E’ la trasposizione della filosofia in pittura, ma c’è dell’altro, le figure rappresentate con segni scarni, sinuosi e avvolgenti, sono il risultato di un percorso che l’artista ci rivela, parlando della profonda impressione ricevuta nel visitare a Berlino la ricostruzione della porta d’ingresso di Babilonia con le figure delle divinità Ishtar, Adad e Marduk.
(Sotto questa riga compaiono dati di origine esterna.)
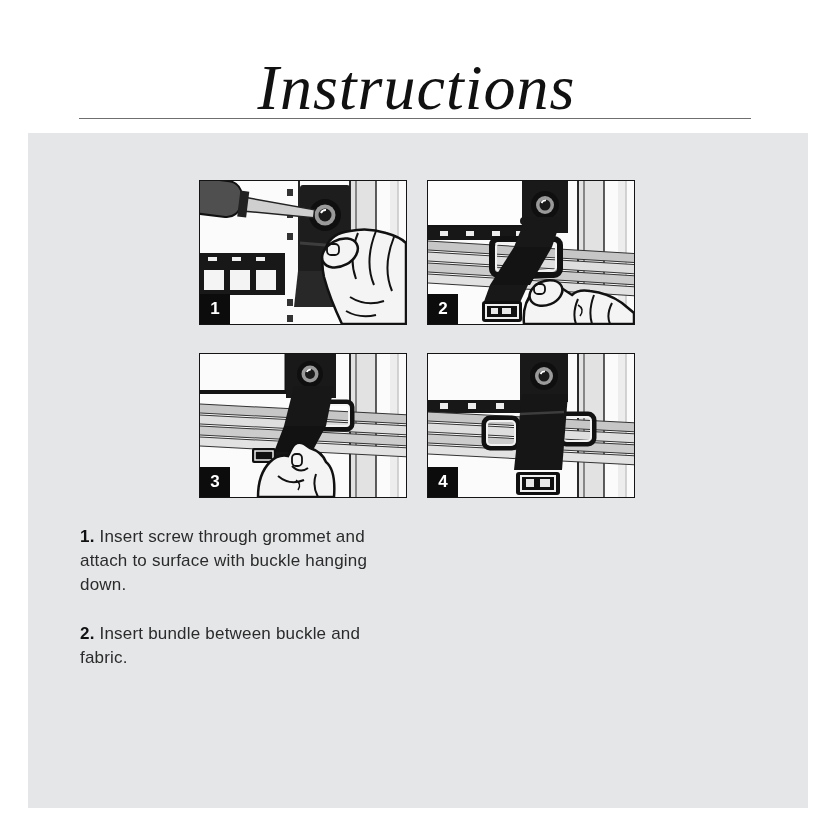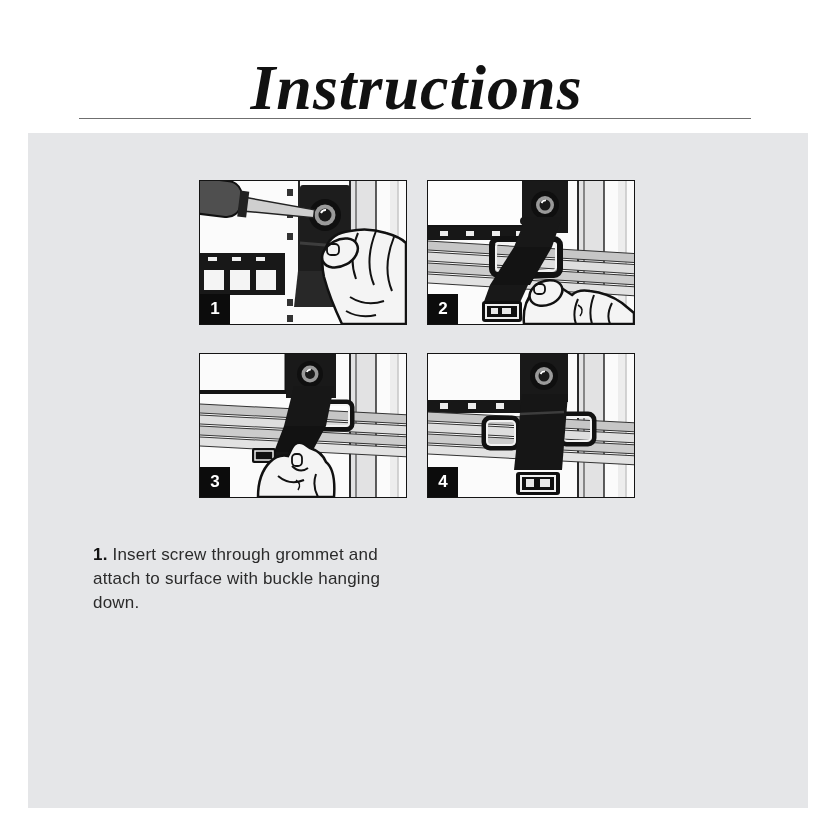--- a/index.html
+++ b/index.html
@@ -9,7 +9,7 @@
   }
   .page-title{
     position:absolute;top:56px;left:0;width:833px;text-align:center;
-    font-family:"Liberation Serif", serif;font-style:italic;font-weight:700;
+    font-family:"Liberation Serif", serif;font-style:italic;font-weight:400;
     font-size:64px;line-height:64px;color:#111;letter-spacing:1px;
   }
   .title-rule{

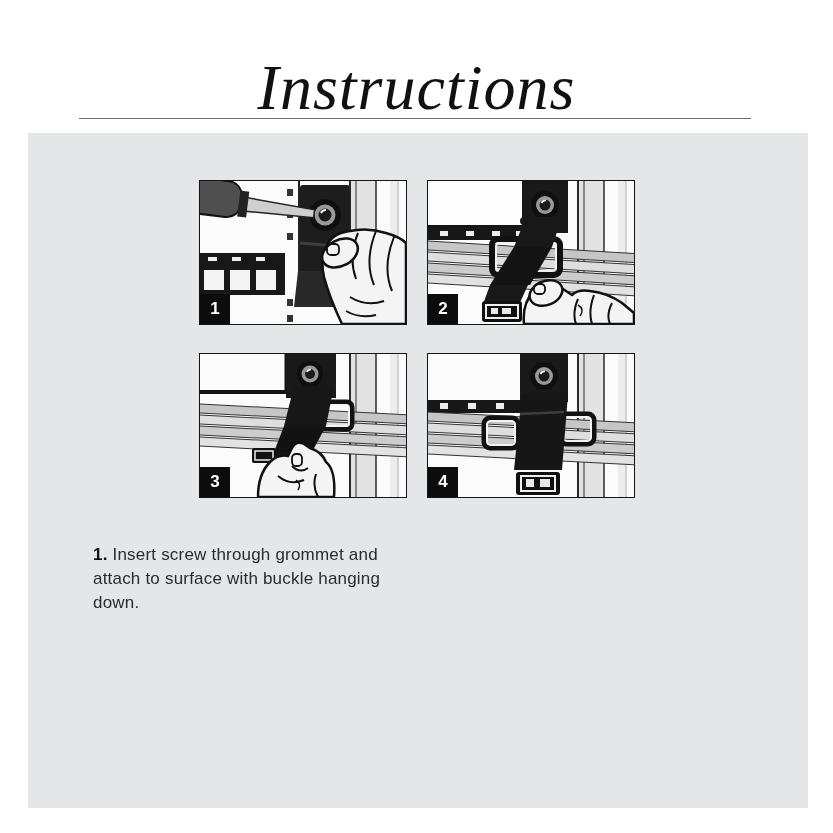--- a/index.html
+++ b/index.html
@@ -35,8 +35,8 @@
     align-items:center;justify-content:center;letter-spacing:0;
   }
   .col{
-    position:absolute;top:410px;font-size:17px;line-height:24px;
-    letter-spacing:0.2px;color:#2b2b2b;margin-left:13px;
+    position:absolute;top:392px;font-size:17px;line-height:24px;
+    letter-spacing:0.2px;color:#2b2b2b;
   }
   .col-left{left:52px;width:288px;}
   .col-right{left:400px;width:332px;}

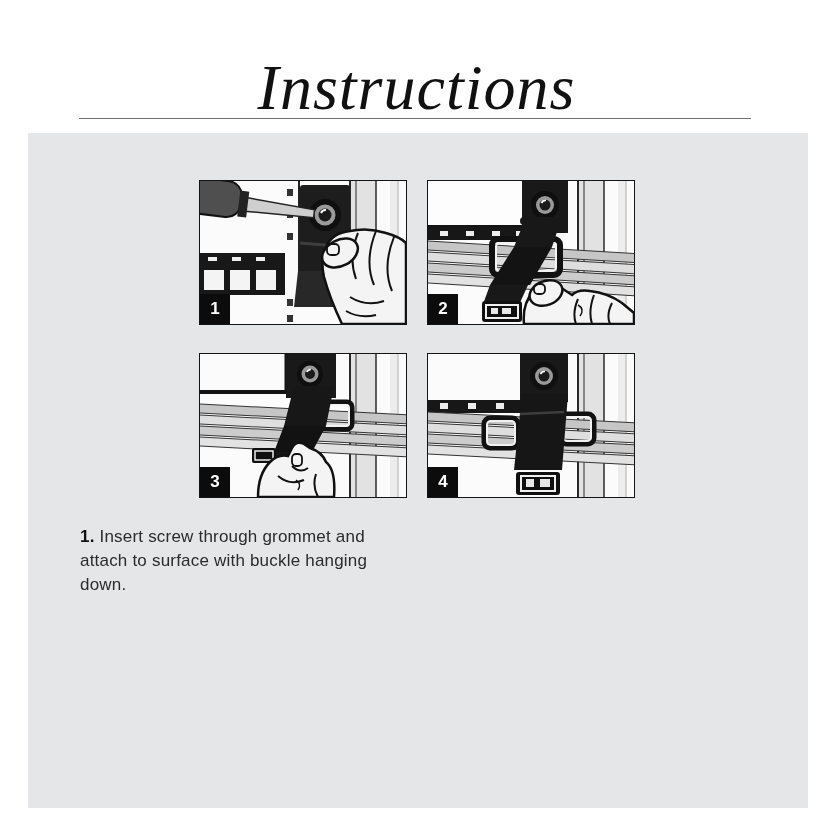--- a/index.html
+++ b/index.html
@@ -292,6 +292,7 @@
 
   <div class="col col-left">
     <p class="instr"><span class="num">1.</span> <span>Insert screw through grommet and attach to surface with buckle hanging down.</span></p>
+    <p class="instr"><span class="num">2.</span> <span>Insert bundle between buckle and fabric.</span></p>
   </div>
 
 </div>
Dalla filosofia alla religione la sua matrice si arricchisce, del resto è pura filosofia la prova ontologica dell’esistenza di Dio, il nostro Dio, e a un giovane sensibile e aperto come Bato anche l’Ishtar babilonese ispira forti suggestioni.
Il classicismo con materiale povero di Alessio Deli
Un riferimento agli archetipi rupestri c’è anche in Alessio Deli, anche se come motivo ispiratore piuttosto che come mezzo espressivo, dato che il suo mezzo è ben più elaborato e composito.
Si tratta di un artista con forti basi nel classicismo che declina fino alle fonti più arcaiche, per immergerlo nella realtà attuale mediante l’uso di materiali di risulta da lui reperiti nelle discariche.
Nulla di casuale neppure in questo, è stato il contatto con la discarica umana che sono le carceri, in un corso d’arte per detenuti, a fargli maturare la consapevolezza che nei rifiuti, umani o materiali, c’è un materiale prezioso da recuperare, riportando alla luce il vissuto che è in loro.
Ma procediamo per gradi, dalla ricerca di questo materiale che avviene nelle aree più degradate all’isolamento dagli scarti accumulatisi sopra di esso e intorno ad esso, fino a liberare la figura o l’oggetto che già vi vede incorporato, anzi impersonato, quasi fosse il marmo per lo scultore.
Così i rifiuti scartati diventano componenti da assemblare e modellare nelle forme classiche predilette, il materiale povero quant’altri mai viene nobilitato dall’arte, che diventa la pietra filosofale nel trasformarlo in oro, in una trasfigurazione che solo il talento può realizzare.
Guardiamo questo materiale, sono elementi semplici come lamiere e chiodi, pezzi di legno e profilati, e anche compositi come apparecchiature e marmitte, parti di elettrodomestici e di macchinari, eliminati dal consumismo nel suo inarrestabile spreco di risorse che non contempla riparazioni anche di guasti modesti, bensì sostituzioni complete, alla ricerca spasmodica di una spinta produttiva senza fine per la quale al meccanismo galbraithiano dei consumi indotti dalla produzione si aggiunge l’obsolescenza programmata con la sua azione preordinata autodistruttiva.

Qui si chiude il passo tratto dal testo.